Shortly after, I confessed to my dad that I could not continue trying to be who he wanted me to be. We were running a restaurant business together which I was basically the director of operations over 13 restaurants. For the most part, I was treating our management in a way that would make my dad happy but would make me feel horrible. God gave me the strength to confront him. All things are possible through God. In 2015 after praying a lot and having many discussions with my wife, we decided it was time to leave the family business. We were both very adamant about not wanting to raise our children in Scottsdale AZ. At this time, we were also waiting to be matched with our two kiddos from Haiti. I will describe the process of me leaving the family business as the closest thing to a living hell, though I do not know what hell is like, I can’t imagine it being very pleasant. I left a multimillion-dollar company that was and is continuing to grow and was paid 50% less than what my share was worth. That stung, but I had to remember that all things are possible through Him, which included my situation! Woe is me, right? It took me some time and quite a bit of forgiveness to realize how God has blessed me. It wasn’t just the amount of money I received or my health, but that I also had a family of 4 kids who love the Lord and a woman that loved me for who I was, even with my flaws.

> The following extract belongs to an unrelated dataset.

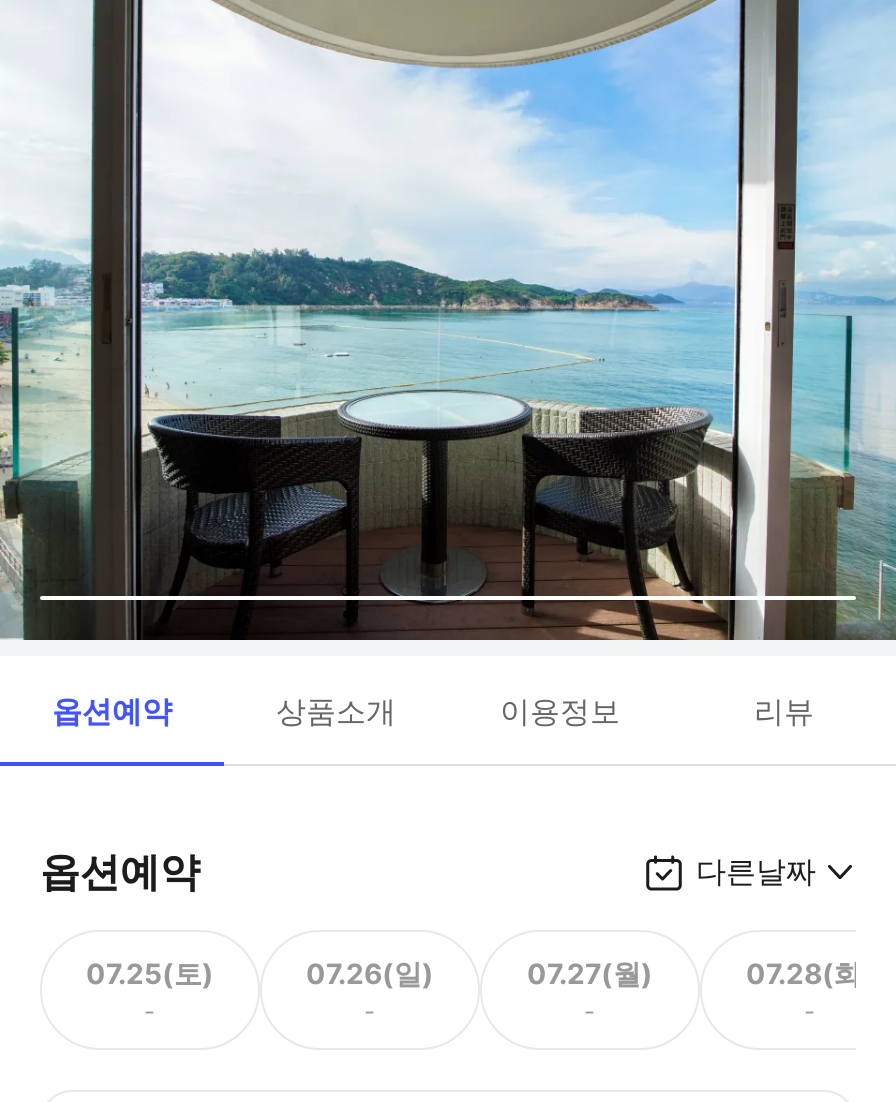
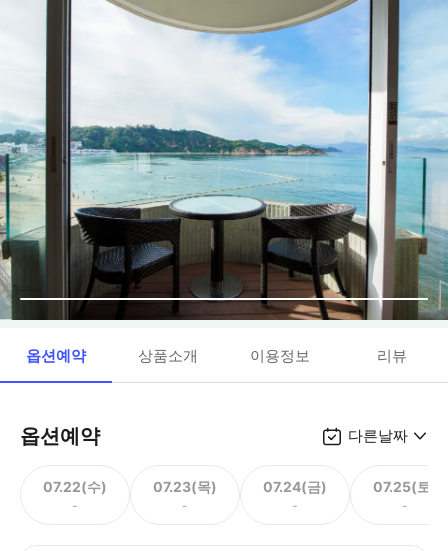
[86,955,214,989] 07.25(토) -> [43,478,107,494] 07.22(수)
[306,955,434,989] 07.26(일) -> [153,478,217,494] 07.23(목)
[527,955,653,989] 07.27(월) -> [263,478,327,494] 07.24(금)
[746,955,874,989] 07.28(화) -> [373,478,437,494] 07.25(토)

We brought our 2 kids from Haiti home with us on March of 2018 to Traverse City, Michigan where we live in a great house with lots of land where all 4 kids and myself can play. My wife runs our real estate business which she hates, so we will be making some changes soon. I currently work at the school where three of my four kids go, as an assistant in the special education department. I love my job by the way. It does not quite pay like my old career did, but I am happy now. Let me be clear. My life is not perfect, nor is my marriage. I am also not always proud of how I father my children either, but one thing I do have is a God who loves me and has a place for me waiting in heaven. Can I get an Amen? 😜
First and foremost, you are not alone. Whatever you are going through, many have also gone through in some shape or form, so don’t ever compare. Just because you see others' highlight reel on fb or other social media outlets doesn't always tell the tale. Don’t try to be someone you're not. Just be who God has created you to be. You only have one person to please in your life and that is God. There is so much more to life than what we see on TV, social media, magazines, with our neighbors, etc. Lastly, love isn’t a feeling, it's a decision and make sure to pray.... a lot!
Mark, I can't thank you enough for humbly sharing your story. It's not easy to share and be that transparent but it's so encouraging that you did that because there are many others who need to hear everything you said. I too was in a similar boat with many of the issues you shared as I was always looking to cover over some of the tough things in life with a high in some form or another. Of course, when we go after these highs, there comes a time of reckoning when we no longer can get that temporary high and we crash. Many times it takes us to crash, be humbled or have our lives rocked in some way in order for us to change. Your Mom Sharon loved you so much and I know is proud of you for sharing this as she's up in Heaven living the BEST LIFE! I'm hopeful that there are others who have tried going through life in such a way that resulted in little or no lasting peace and will be encouraged by what you shared in finding it through a relationship with Jesus. Thanks again Mark, Gary.